START DATA FOR THIS EXERCISE

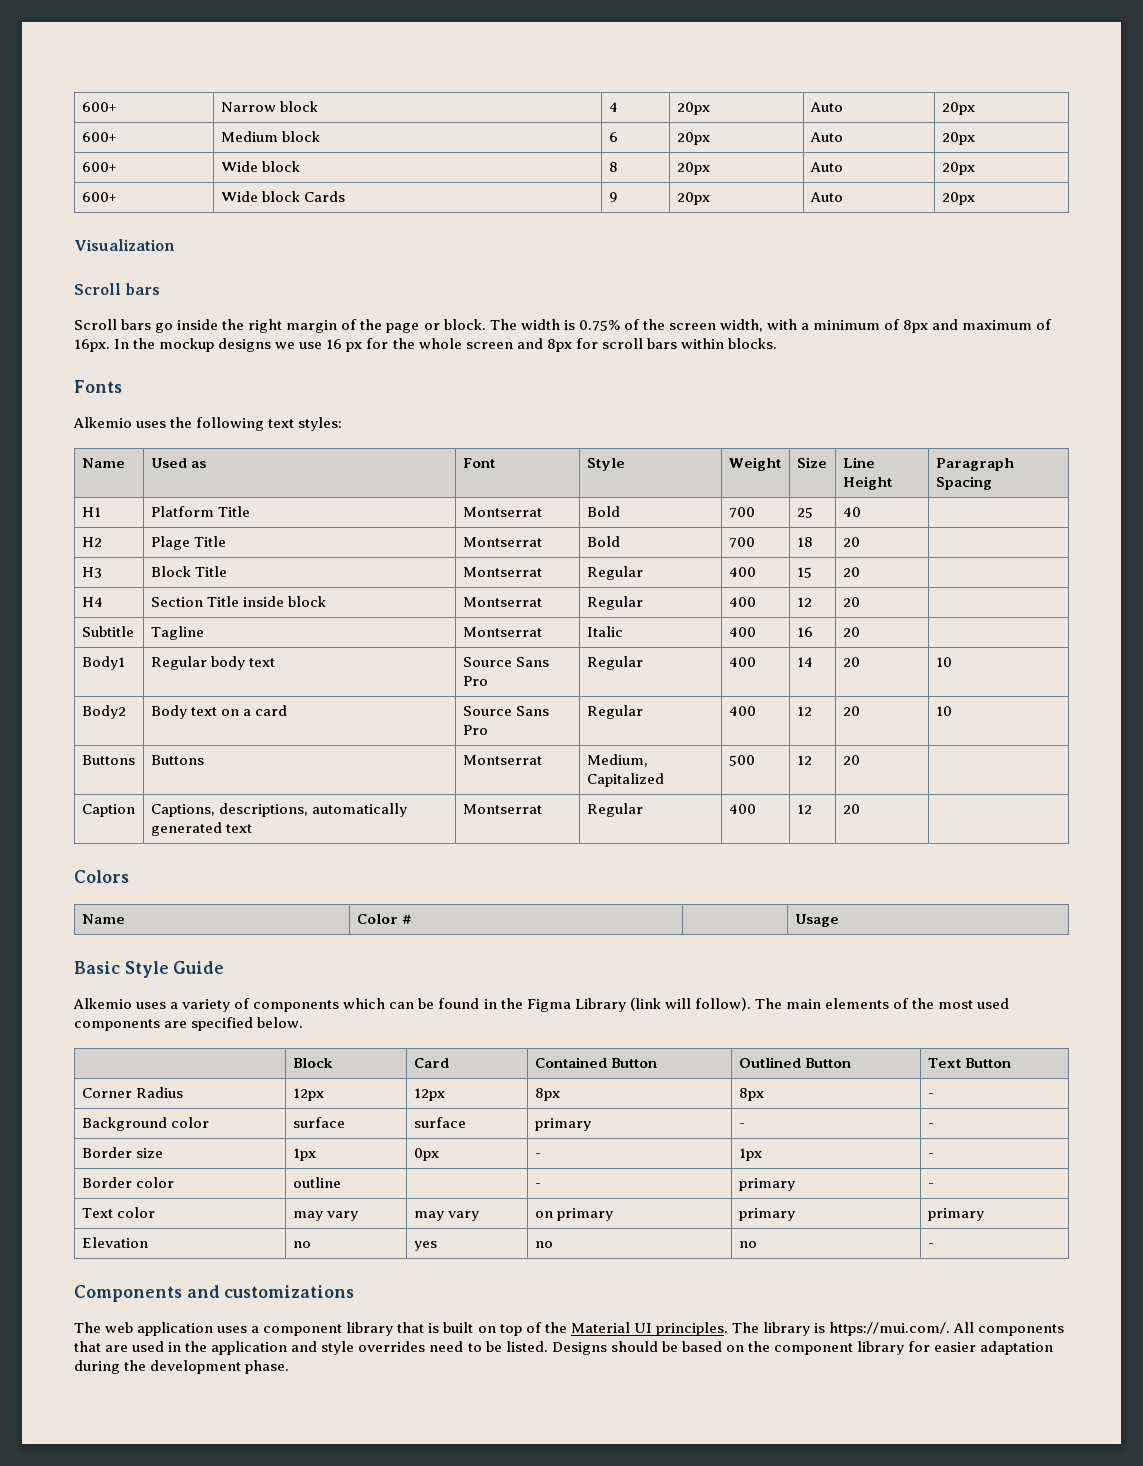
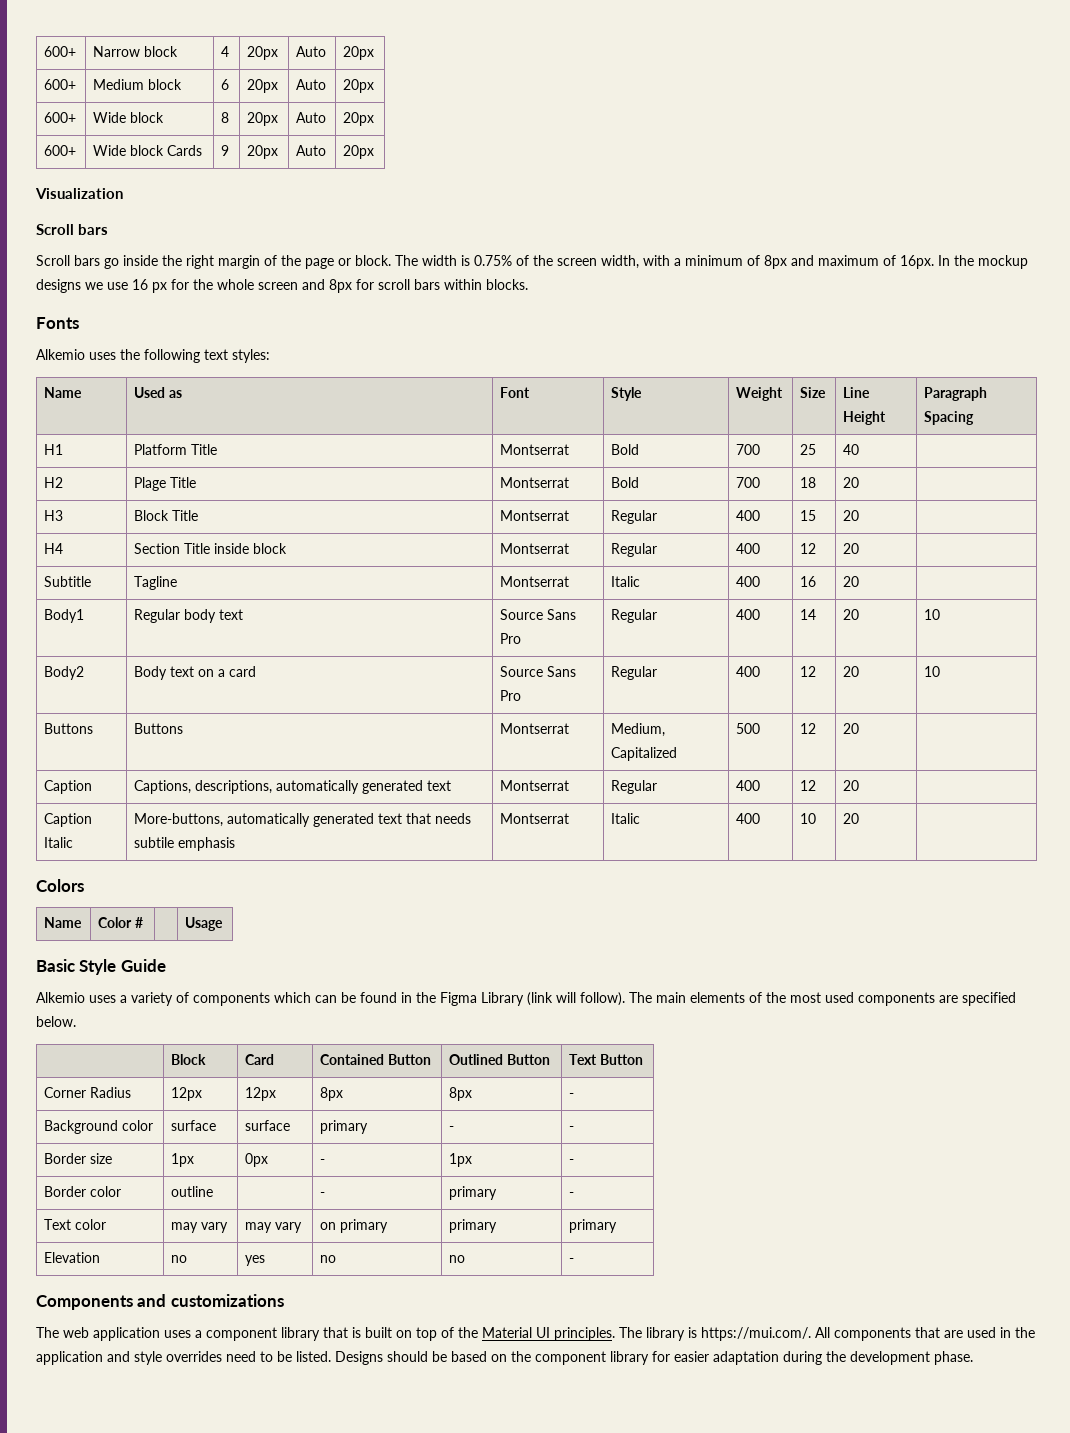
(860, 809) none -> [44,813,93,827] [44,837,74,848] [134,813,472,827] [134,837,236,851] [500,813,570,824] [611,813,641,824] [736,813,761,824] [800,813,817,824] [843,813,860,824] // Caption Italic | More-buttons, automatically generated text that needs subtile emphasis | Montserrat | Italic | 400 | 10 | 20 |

END DATA FOR THIS EXERCISE
START DATA FOR THIS EXERCISE

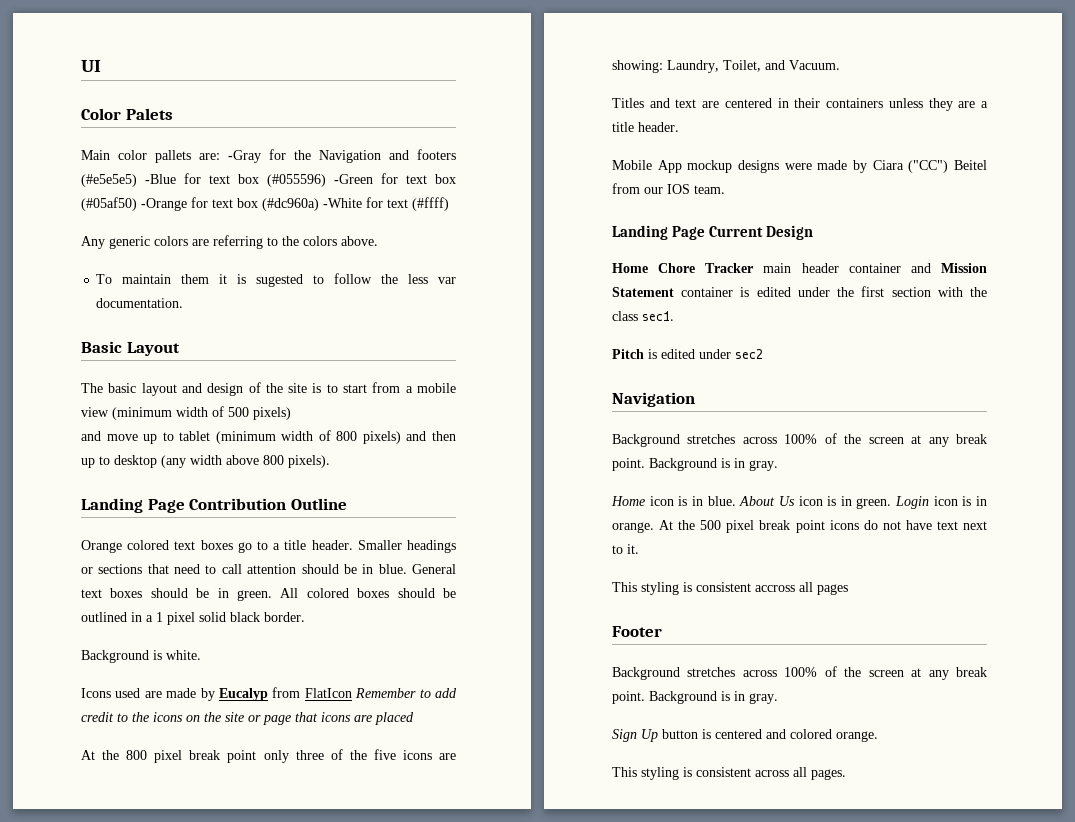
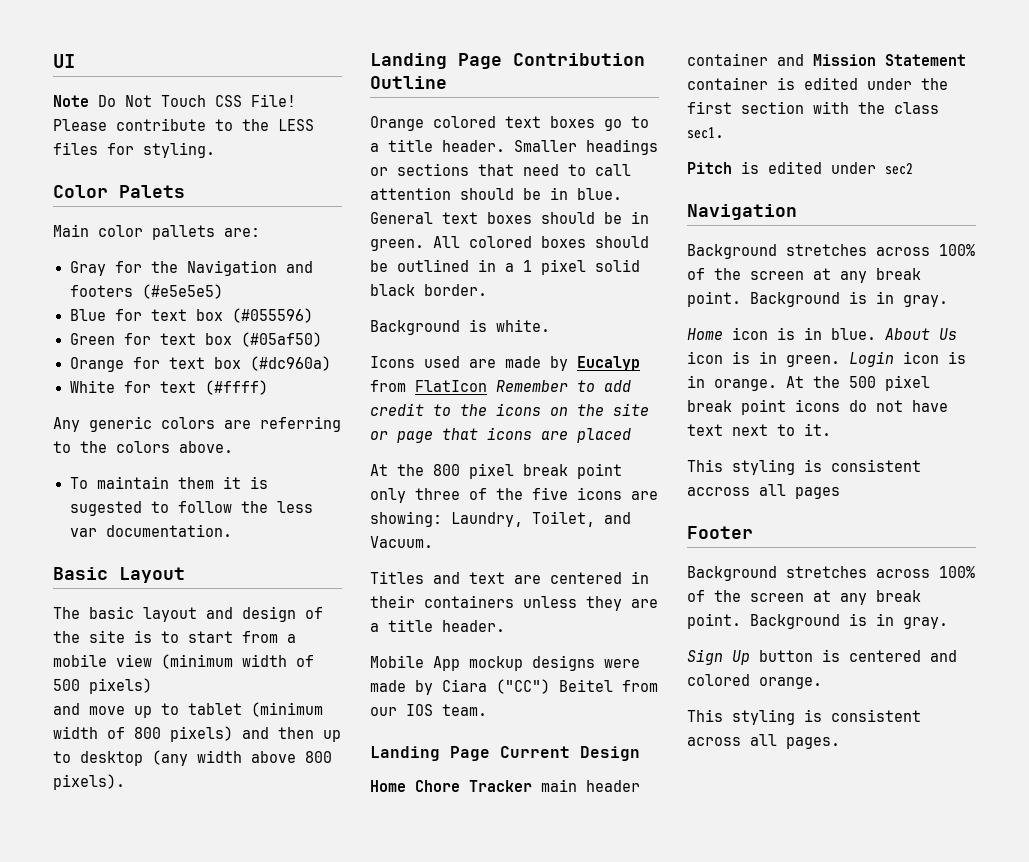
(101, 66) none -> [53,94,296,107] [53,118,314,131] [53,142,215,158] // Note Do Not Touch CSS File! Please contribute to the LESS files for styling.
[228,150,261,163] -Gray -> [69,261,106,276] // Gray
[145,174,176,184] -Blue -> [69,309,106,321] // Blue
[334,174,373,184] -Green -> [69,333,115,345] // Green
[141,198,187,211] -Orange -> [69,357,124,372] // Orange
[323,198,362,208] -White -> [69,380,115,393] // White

END DATA FOR THIS EXERCISE

EXERCISE INSTRUCTIONS
Please, from the entries above, set down exactly the lines from the one containing "[334,174,373,184] -Green ->" through the one containing "[323,198,362,208] -White ->", and only those.

EXERCISE SOLUTION
[334,174,373,184] -Green -> [69,333,115,345] // Green
[141,198,187,211] -Orange -> [69,357,124,372] // Orange
[323,198,362,208] -White -> [69,380,115,393] // White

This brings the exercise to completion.